My traps have always been an ok body part for me and I like training them although I only do a few shrugs every other week (180kg for 15 full range reps). They also get some indirect work from the deads, rows and power cleans as well.

As for gear history I did 1 cycle last year of 8 weeks deca 200mg pw and sust 250mg pw. As well as a 100 dbol previous and thats it.

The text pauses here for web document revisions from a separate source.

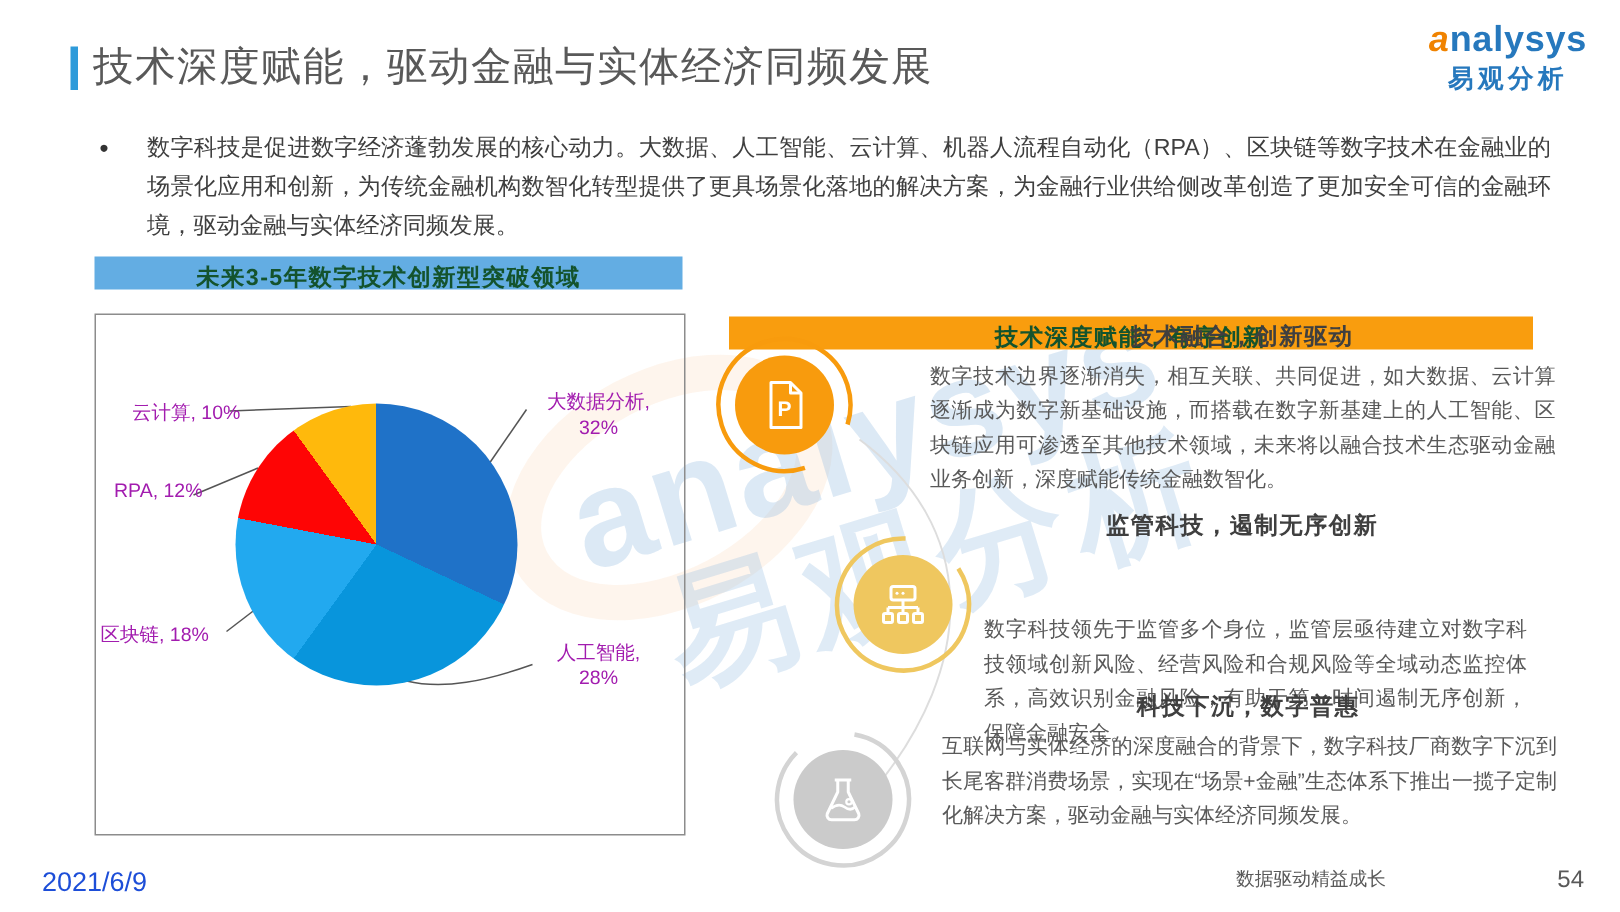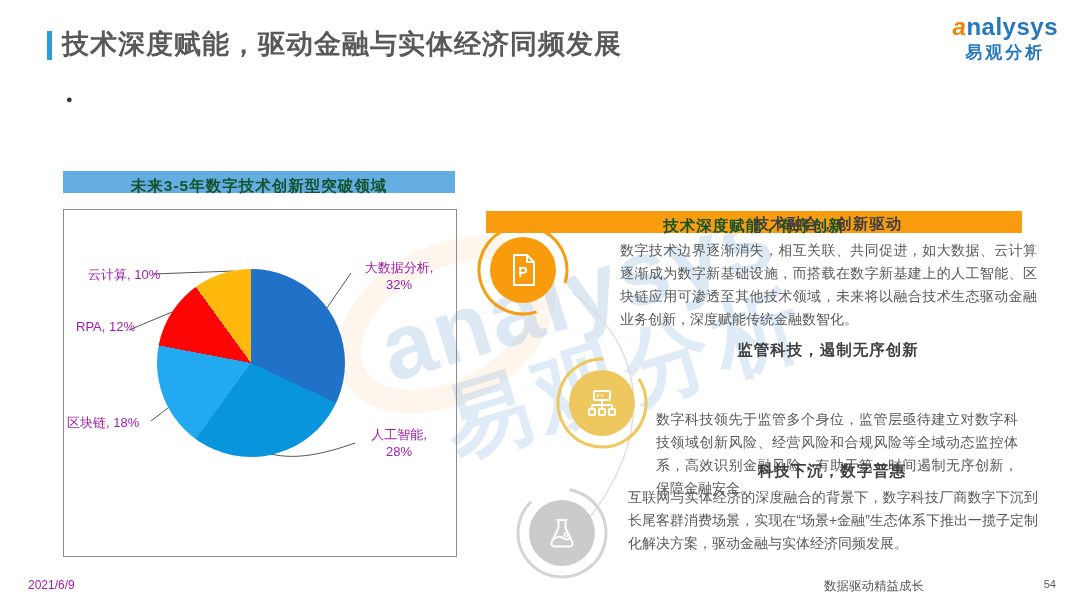--- a/index.html
+++ b/index.html
@@ -16,7 +16,7 @@
 
   
   .accent-bar { left:47px; top:31px; width:5px; height:29px; background:#2E9BDA; }
-  .page-title { left:62px; top:26px; font-size:27px; font-weight:bold; color:#595959; letter-spacing:1px; }
+  .page-title { left:62px; top:26px; font-size:27px; font-weight:normal; color:#595959; letter-spacing:1px; }
   .logo { right:22px; top:13px; text-align:center; }
   .logo-en { font-size:24px; font-weight:bold; color:#2678BD; letter-spacing:0.5px; }
   .logo-en::first-letter { color:#F08300; font-style:italic; }

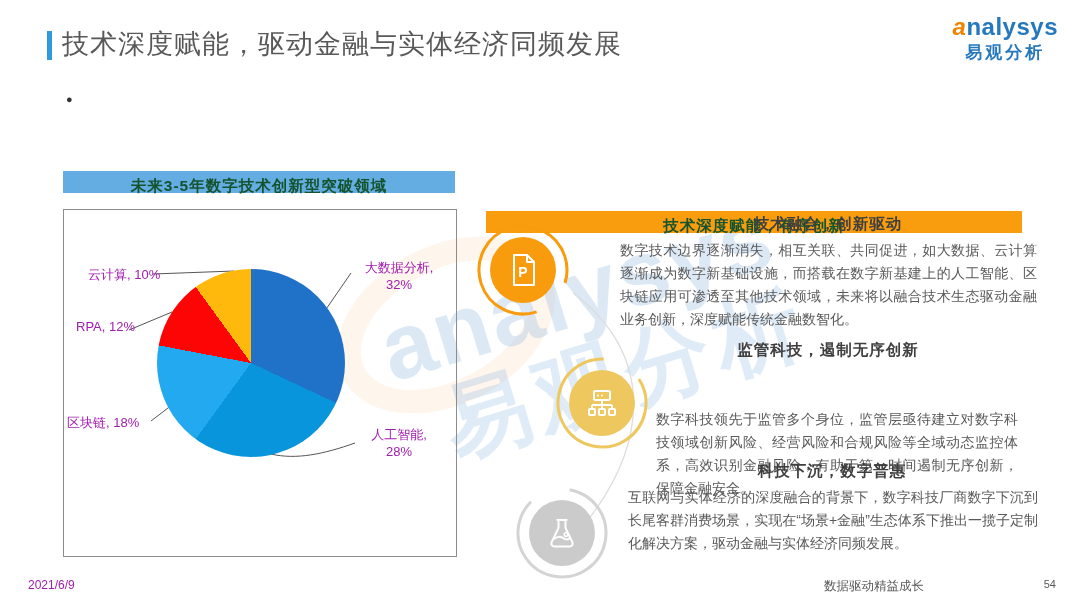--- a/index.html
+++ b/index.html
@@ -85,6 +85,7 @@
   </div>
 
   <div class="z bullet-dot">●</div>
+  <p class="z bullet-text">数字科技是促进数字经济蓬勃发展的核心动力。大数据、人工智能、云计算、机器人流程自动化（RPA）、区块链等数字技术在金融业的场景化应用和创新，为传统金融机构数智化转型提供了更具场景化落地的解决方案，为金融行业供给侧改革创造了更加安全可信的金融环境，驱动金融与实体经济同频发展。</p>
 
   <div class="z banner banner-left">未来3-5年数字技术创新型突破领域</div>
   <div class="z banner banner-right">技术深度赋能，有序创新</div>

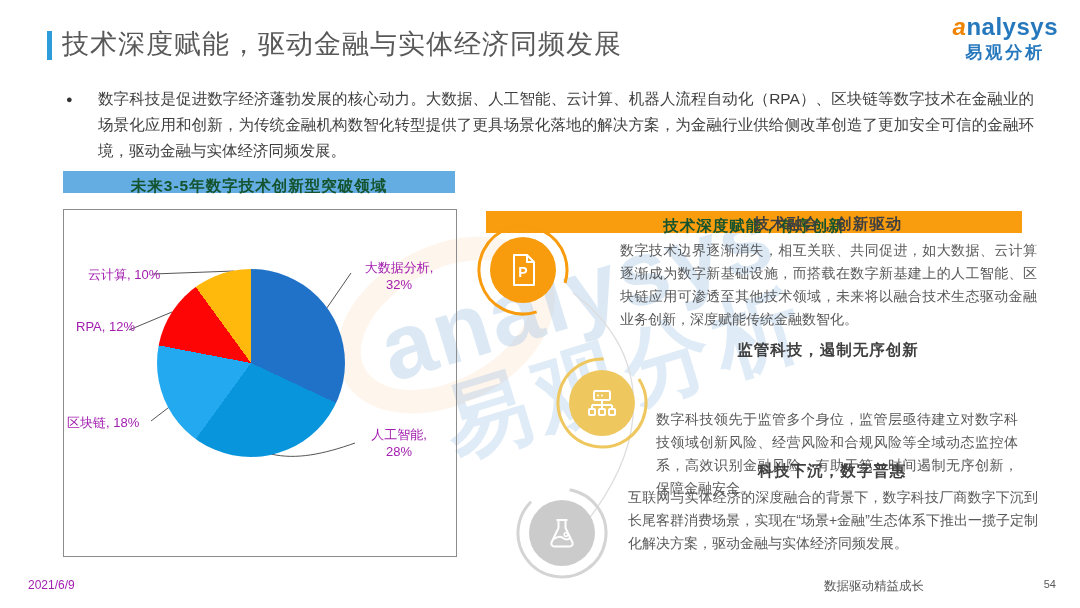--- a/index.html
+++ b/index.html
@@ -62,7 +62,7 @@
   .s3b { left:628px; top:486px; width:410px; }
 
   
-  .footer-date { left:28px; top:578px; font-size:12px; color:#a21caf;text-align:right; }
+  .footer-date { left:28px; top:578px; font-size:18px; color:#1d4ed8;text-align:right; }
   .footer-slogan { left:0; top:578px; width:924px; text-align:right; font-size:12.5px; color:#595959; }
   .footer-page { right:24px; top:578px; font-size:11px; color:#595959; }
 </style>

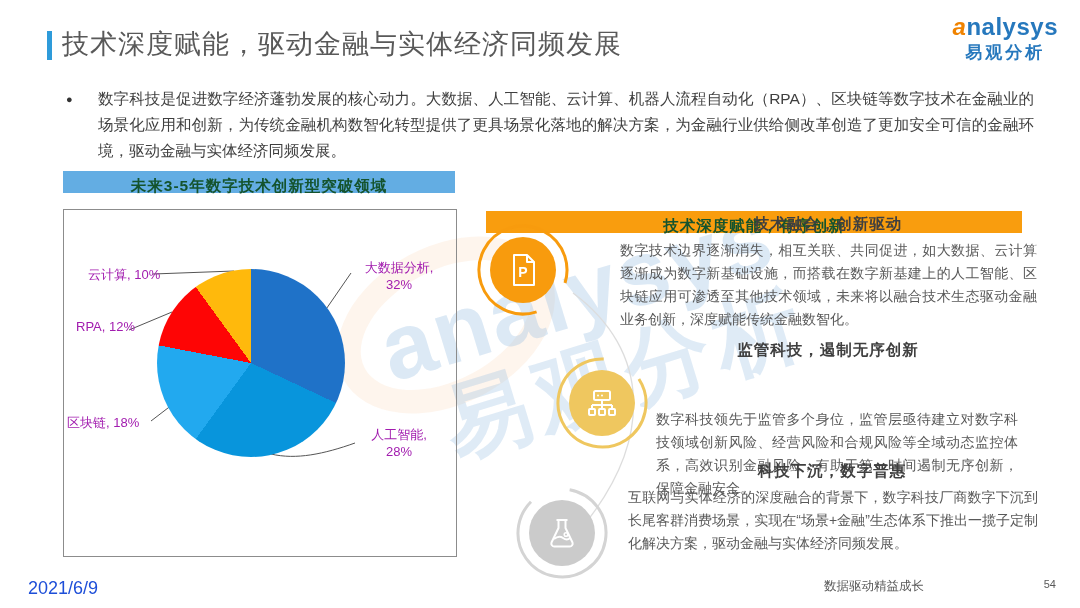--- a/index.html
+++ b/index.html
@@ -64,7 +64,7 @@
   
   .footer-date { left:28px; top:578px; font-size:18px; color:#1d4ed8;text-align:right; }
   .footer-slogan { left:0; top:578px; width:924px; text-align:right; font-size:12.5px; color:#595959; }
-  .footer-page { right:24px; top:578px; font-size:11px; color:#595959; }
+  .footer-page { right:24px; top:578px; font-size:16px; color:#595959; }
 </style>
 </head>
 <body>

I will get some leg pics for you but I could not train legs for 6 months this year (not that I am making excuses). My legs are 27 inches but my knees are always killing me and I can barely squat the bar at the moment.


----------



## Cheater2K (Apr 3, 2003)

27 inch still aint bad, god knows what mine are, only been traning legs properly for past few months, squat is starting to hit the roof now.


----------



## chopper-reid (May 24, 2004)

im sure i know your face from somewhere mate! do i know you???


----------



## winger (Jul 26, 2003)

180kg for 15 full range reps, no wonder the traps are so big. 

Thanks John


----------



## Deano! (Aug 6, 2004)

good pic fella

big fooka arent yeh lol

i also have the same problem with my knees, sdont have a clue what it is, the doctor told me originaly it was because im was unfit, duno whats hed say not unfit at all no more


----------



## John (Jun 5, 2004)

dont get me started, what is it with doctors, ive seen about 3 different guys, thankfully not recently for various different injuries, knees, shoulders and forearm and never been offered anymore than ibuprofen and told to stop training,lol as if.:mad:


----------



## skizxi (Sep 16, 2004)

im with john and cheater...............GET YOUR LEGS OUT!


----------



## jago25_98 (May 15, 2004)

"bumps below traps"

^ collar bone? not every one has got em; ripped as bone


----------